# Rules on Cans



## mhowson (Mar 27, 2008)

Hey,

I'm new here so some introduction could be helpful. I'm Mark, and I'm going to be SMing an event for our school in a few weeks. It's the first time I've SM'd alone (previously we've been in professional theatres and I've kinda 'half-SM'd' before) - but this time I'm not only completely SM-ing, I've also got to train a bunch of people who've never touched a board anymore - wonderful.
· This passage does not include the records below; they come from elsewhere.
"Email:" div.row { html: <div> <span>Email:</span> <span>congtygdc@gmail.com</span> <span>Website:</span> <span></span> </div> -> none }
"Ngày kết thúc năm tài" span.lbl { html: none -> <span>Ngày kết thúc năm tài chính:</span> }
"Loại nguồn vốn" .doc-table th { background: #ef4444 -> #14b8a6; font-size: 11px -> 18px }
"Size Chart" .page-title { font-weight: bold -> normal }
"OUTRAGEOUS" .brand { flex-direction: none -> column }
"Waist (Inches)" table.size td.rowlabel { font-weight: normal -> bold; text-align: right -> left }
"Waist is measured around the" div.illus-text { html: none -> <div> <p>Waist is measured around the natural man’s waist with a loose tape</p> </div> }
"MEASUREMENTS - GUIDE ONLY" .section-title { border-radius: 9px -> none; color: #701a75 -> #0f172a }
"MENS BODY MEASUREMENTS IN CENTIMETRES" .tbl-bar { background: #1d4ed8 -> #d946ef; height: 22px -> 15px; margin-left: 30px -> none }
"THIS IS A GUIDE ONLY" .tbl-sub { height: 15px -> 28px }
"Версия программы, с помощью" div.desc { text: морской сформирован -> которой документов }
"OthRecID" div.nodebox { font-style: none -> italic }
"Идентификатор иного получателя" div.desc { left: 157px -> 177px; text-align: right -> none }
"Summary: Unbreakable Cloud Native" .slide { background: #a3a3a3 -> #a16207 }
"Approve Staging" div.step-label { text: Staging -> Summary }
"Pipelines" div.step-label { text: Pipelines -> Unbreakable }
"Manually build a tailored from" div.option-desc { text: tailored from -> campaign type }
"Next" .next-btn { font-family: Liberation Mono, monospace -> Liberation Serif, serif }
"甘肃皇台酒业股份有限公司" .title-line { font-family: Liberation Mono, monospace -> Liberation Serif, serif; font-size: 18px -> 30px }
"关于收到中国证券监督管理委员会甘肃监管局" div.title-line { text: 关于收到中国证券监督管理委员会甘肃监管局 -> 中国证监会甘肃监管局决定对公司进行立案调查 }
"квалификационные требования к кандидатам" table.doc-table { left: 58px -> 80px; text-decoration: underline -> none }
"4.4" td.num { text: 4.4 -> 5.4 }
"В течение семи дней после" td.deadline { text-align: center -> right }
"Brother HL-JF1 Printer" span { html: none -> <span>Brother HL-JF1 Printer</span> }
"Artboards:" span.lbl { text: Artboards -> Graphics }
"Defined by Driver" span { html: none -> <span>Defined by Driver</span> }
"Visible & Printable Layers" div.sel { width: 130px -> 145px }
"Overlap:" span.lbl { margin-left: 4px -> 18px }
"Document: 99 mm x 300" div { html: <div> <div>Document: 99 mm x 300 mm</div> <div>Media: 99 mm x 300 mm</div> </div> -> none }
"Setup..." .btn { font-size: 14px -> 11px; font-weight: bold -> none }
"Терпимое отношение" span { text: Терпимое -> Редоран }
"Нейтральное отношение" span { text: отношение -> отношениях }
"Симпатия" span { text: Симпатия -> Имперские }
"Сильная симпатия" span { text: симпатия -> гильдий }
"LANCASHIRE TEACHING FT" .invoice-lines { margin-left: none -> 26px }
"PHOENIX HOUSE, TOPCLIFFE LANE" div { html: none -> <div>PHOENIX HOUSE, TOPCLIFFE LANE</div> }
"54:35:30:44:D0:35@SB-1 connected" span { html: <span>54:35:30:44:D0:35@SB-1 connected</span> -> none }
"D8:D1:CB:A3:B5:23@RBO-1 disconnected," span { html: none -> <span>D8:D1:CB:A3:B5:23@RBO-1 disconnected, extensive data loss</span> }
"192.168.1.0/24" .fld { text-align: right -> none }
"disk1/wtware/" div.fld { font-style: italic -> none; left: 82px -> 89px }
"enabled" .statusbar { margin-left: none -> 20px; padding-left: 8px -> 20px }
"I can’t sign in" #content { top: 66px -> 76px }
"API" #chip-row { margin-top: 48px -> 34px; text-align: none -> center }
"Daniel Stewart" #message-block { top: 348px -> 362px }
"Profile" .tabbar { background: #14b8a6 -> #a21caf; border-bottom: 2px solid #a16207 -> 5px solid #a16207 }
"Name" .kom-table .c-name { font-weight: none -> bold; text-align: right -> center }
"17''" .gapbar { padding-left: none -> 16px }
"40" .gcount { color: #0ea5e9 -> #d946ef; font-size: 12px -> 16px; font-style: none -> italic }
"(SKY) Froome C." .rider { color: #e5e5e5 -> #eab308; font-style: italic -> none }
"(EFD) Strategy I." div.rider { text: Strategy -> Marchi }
I just wanted your input on what you'd say the top 10 rules for cans are, so I can make a nice sheet, things like 'Don't say Go instead say [...]' and so on... your input is much appreciated.

Thanks!

Mark


----------



## derekleffew (Mar 27, 2008)

Welcome, mhowson. For a "Dirty Dozen" list, see the glossary entry Headset "Etiquette". One of our most important rules here is Use the seach feature first, before asking a question. Of course, we make exceptions all the time for New Members, and have a place just for them to introduce themselves.


----------



## avkid (Mar 27, 2008)

Stage manager you say?
I hang out with a bunch of cool SM's here:
http://smnetwork.org/forum/index.php


----------



## mhowson (Mar 27, 2008)

Derek:

Hey, yep, I tried a search for 'Cans', should have considered 'Headset'

Avkid:

Many thanks! Actually posed the same question on that forum too!


----------



## tech2000 (Jul 18, 2008)

I've always looked on the internet for headset rules but could never find them...guess I didn't look hard enough!


----------



## Les (Jul 19, 2008)

The main rules I follow are...

Proper cue calling. Ex. Light Cue 10 -- GO. 
Not "Go Lights" or "Go Cue 10 -- um... Now. Wait. Yeah Now. GO!"

Turn off the mic before adjusting the headset or taking it off.

Don't eat or chew gum.

Keep the conversation show-related.

No talking during Stand-By's.

Stay off the call button unless you really need to talk to someone. 

Keep the belt pack (if applicable) clipped on to your belt or waist band. 

Do not comment about anyone's performance in the show, good or bad. 

Let me elaborate on that last one a little bit more. When I was in high school we had an annual event called Fillies Follies, where our drill team would have a big end of year production with dancing such as tap, modern, jazz, etc. It was usually pretty elaborate and needed a full tech week with at least one light board op/designer (usually me), 1 sound board op (sometimes a second for handling CD's), 2 followspots, and 2 stage managers (SM and ASM). For the event there were about 50 "Fillies" as our school referred to our drill team, and they had full use of the dressing rooms for doing their many costume changes. One night apparently one of our spot ops said "man would you look at the t!ts on her". Well little did he know that what is said on headset comes through a clear-com speaker in the dressing rooms unless you go in there and turn the volume down. However I think the girls wanted the volume turned up so they could hear what was going on and what was up next, etc... Plus I think they were somewhat entertained by our at times randomness, and at one time commented that it was like a radio show. Well they didn't like spot op's comment too much and I think you can pretty much guess what happened after that. Let's just say we had to train a new house left spot operator. 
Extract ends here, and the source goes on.